An increasing number of studies have confirmed that excessive inflammatory response and oxidative stress often occur in the progression of hyperglycemia and insulin resistance-induced metabolic disorders [27]. Theoretically, persistent hyperglycemia can cause the vascular wall to more easily “capture” lipids, leading to disorders of glucose and lipid metabolism, promoting the production of ROS and free radicals, triggering oxidative stress and inflammatory responses, and aggravating vascular endothelial dysfunction [28]. In this study, using diabetic mouse model fed with a high-fat diet, we confirmed that diabetic mice had severe vascular inflammation and oxidative stress damage, and further found that altered in intestinal flora of diabetic mice, especially decreased CB.
Studies have shown that the composition and function of the gut microbiota play a crucial role in obesity and metabolic disease [29]. The microbial metabolites, SCFAs, are the “secret weapons” of intestinal bacteria. Butyric acid, acetic acid, and propionic acid are all involved in the regulation of energy metabolism. Moreover, several effective T2DM therapies, such as metformin and berberine, have been reported to be able to restore the abundance of SCFA-producing bacteria [30]. CB is one of the main sources of butyric acid. In a mouse model of obesity, oral butyrate reduces food intake by stimulating the vagus nerve to induce a constant feeling of satiety [31]. It has also been shown that hypoglycemic effects are achieved by increasing the number of butyrate-producing bacteria in the gut of a T2DM mouse model, resulting in the production of butyrate and the secretion of glucagon-like peptide-1 and insulin [32]. CB played an important role in diabetic vasculopathy not only through butyrate, but also through immune and other mechanisms. CB interacts with a variety of systemic immune cells to influence systemic inflammation [33,34], which then influences the development of vascular complications involved in diabetes.

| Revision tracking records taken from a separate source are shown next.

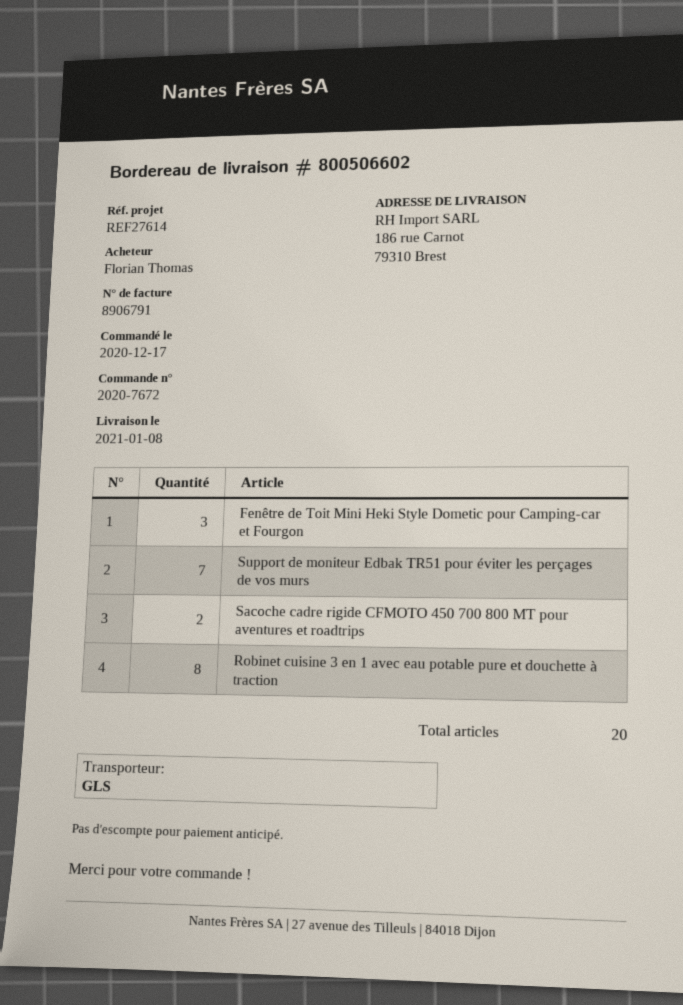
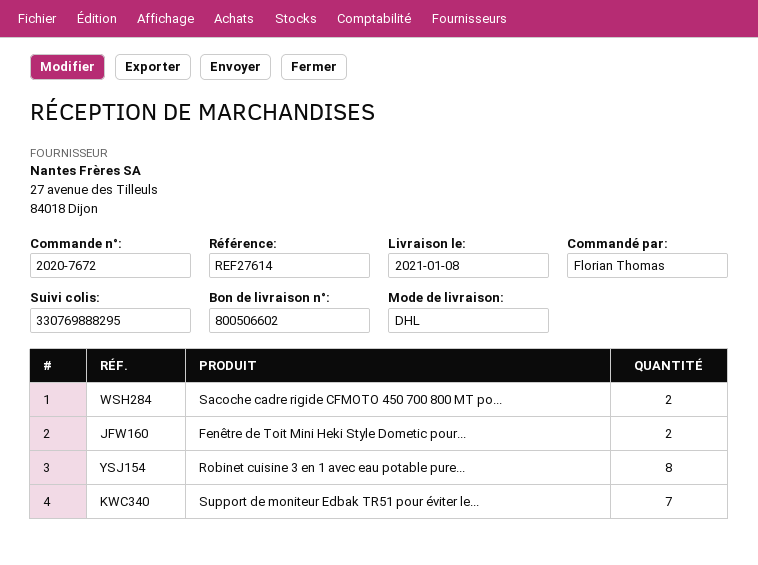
shipping method: GLS -> DHL
Fenêtre de Toit Mini Heki Style Dometic pour Camping-car et Fourgon: 3 -> 2

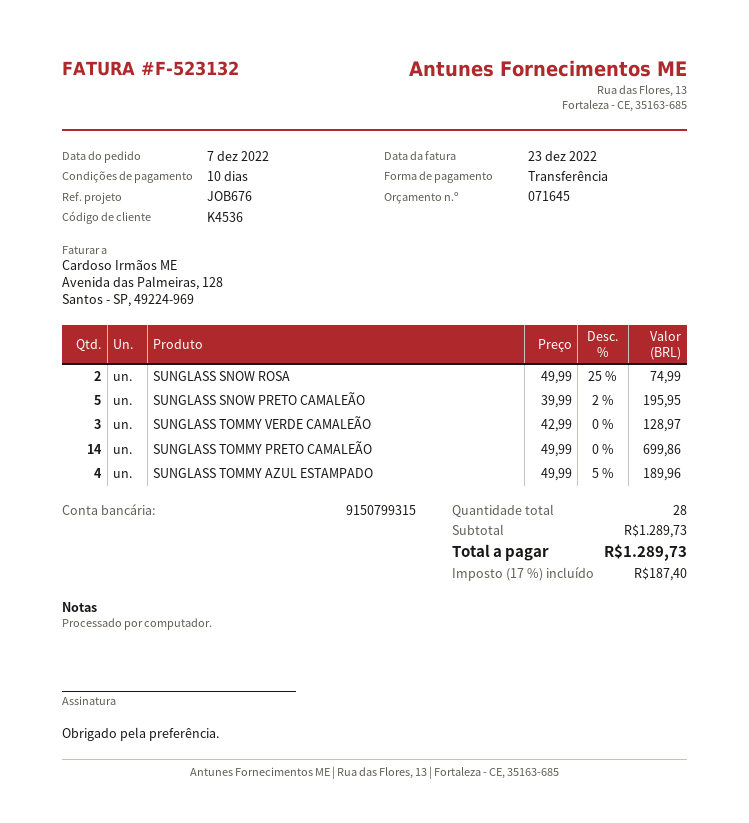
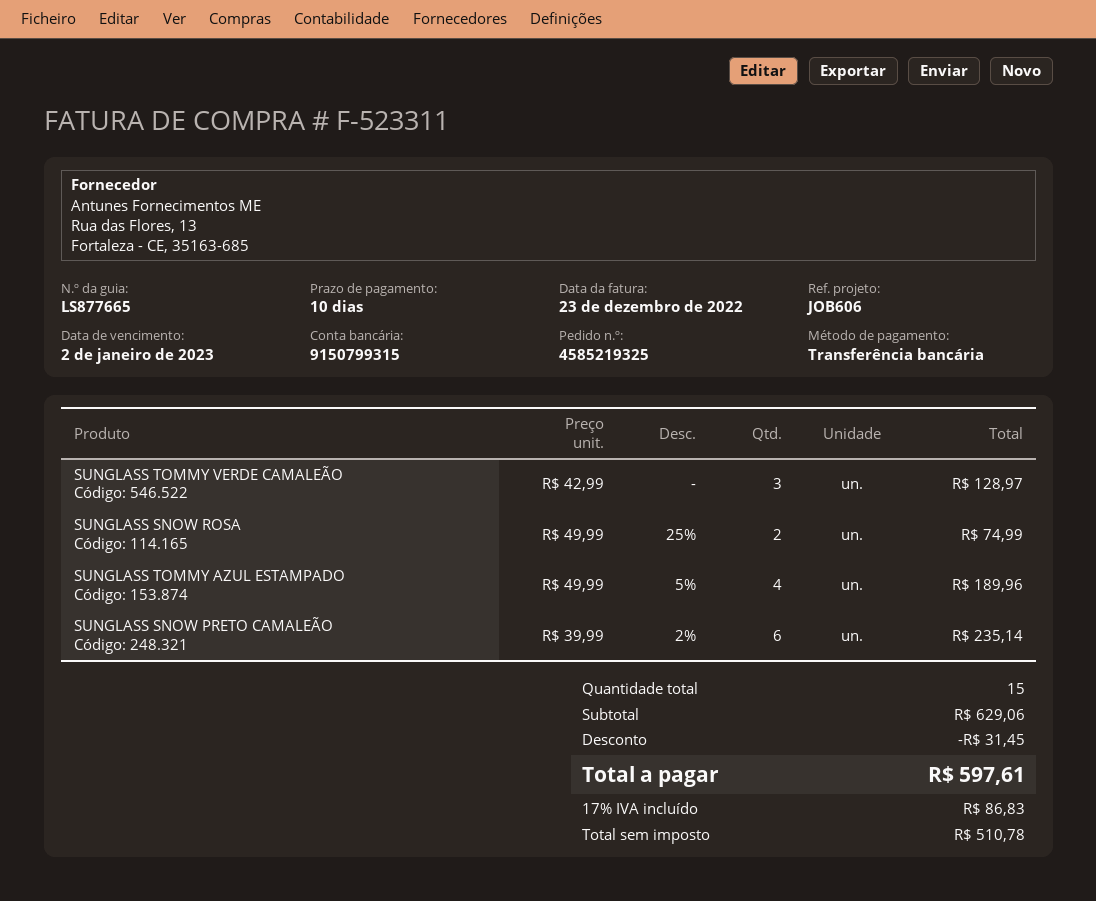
invoice number: F-523132 -> F-523311
reference: JOB676 -> JOB606
SUNGLASS SNOW PRETO CAMALEÃO: 5 x 39.99 - 2% = 195.95 -> 6 x 39.99 - 2% = 235.14
SUNGLASS TOMMY PRETO CAMALEÃO: 14 x 49.99 = 699.86 -> none
total quantity: 28 -> 15
subtotal: 1289.73 -> 629.06
discount: none -> 31.45
tax: 17% = 187.40 -> 17% = 86.83
total: 1289.73 -> 597.61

Thus, in vivo experiments, our study confirmed that the intestinal CB in the diabetic mouse model was reduced compared with normal mice. Intragastrically transplanted CB significantly reduced blood glucose, delayed weight gain, and improved vascular inflammation and oxidative stress in diabetic mice. In addition, other than the CB strain used in present study (ATCC19398), the CB CGMCC0313.1 may also be a promising CB strain in the protection for diabetic vascular injury duo to its therapeutic benefit in improving metabolic diseases reported previously [35,36]. The gene and function differences between these two strains worths further investigations.
Oxidative stress has an important role in the pathogenesis of diabetes and its complications [37,38]. Nrf2 is a redox-sensitive transcription factor that is generally silent [39]. Activation of the Nrf2 signaling pathway can induce upregulation of antioxidant enzyme gene expression and thus protect organs damaged by oxidative stress induced by hyperglycemia in diabetes [40]. And the activation of Nrf2 signaling ameliorates DM by protecting pancreatic beta cells and suppressing gluconeogenesis-related gene expression [41], suggesting that the Nrf2 system is a critical target for preventing the onset of DM. Additionally, activated Nrf2 enters the cell nucleus and exerts antioxidant effects through its interaction with downstream antioxidant genes such as HO-1 [42]. According to the aforementioned results, the high fasting blood glucose levels in diabetic rats were significantly reduced upon oral administration of CB. Therefore, it is confirmed by present study that CB treatment activates the Nrf2 system by increasing the level of butyrate in the blood, thus achieving a reduction in the ROS content of arteries, decreasing vascular oxidative stress and improving vascular function. To further explore the mechanism, using an experimental model of HG-induced HUVEC, RAW264.7 and VSMC cells, it was found that the elevation of inflammatory cytokine levels by HG were significantly reduced after SB treatment. And SB treatment also increased the levels of Nrf2 and HO-1 in HUVEC, RAW264.7 and VSMC cells. Based on the above results, we speculate that the mechanism of SB in regulating oxidative damage during the development of diabetic vascular complications may be related to the Nrf2/HO-1 pathway. However, our study found that CB intervention acted on diabetic vasculopathy not only by increasing butyrate in the blood, but also by improving the diversity of the intestinal flora, increasing the content of probiotic bacteria in the intestinal flora, improving the disordered intestinal flora in diabetic mice, and eventually stopping the progression of diabetic vascular complications. Moreover, the genes and receptor mRNA expression could significantly influence the effects of butyrate. Multiple genes and receptors, and their complex interactions could all involved in the functioning of butyrate as shown by previous studies [35,36]. Metagenome sequencing may help answer this question.
In this study, we first found the association between microbiota and diabetes vascular complications, and further developed the corresponding therapeutic strategy by microbiota transplantation. The supplementation of CB could increase the metabolite butyrate levels, regulate gut microbiota diversity, and thus reduce the blood glucose, decelerate weight gain and improve the vascular function through the alleviation of vascular inflammatory and oxidative stress by Nrf2/HO-1 pathway in diabetic mice. It would be of great clinical interest to explore complementary reagents of CB probiotics for diabetes vascular protection.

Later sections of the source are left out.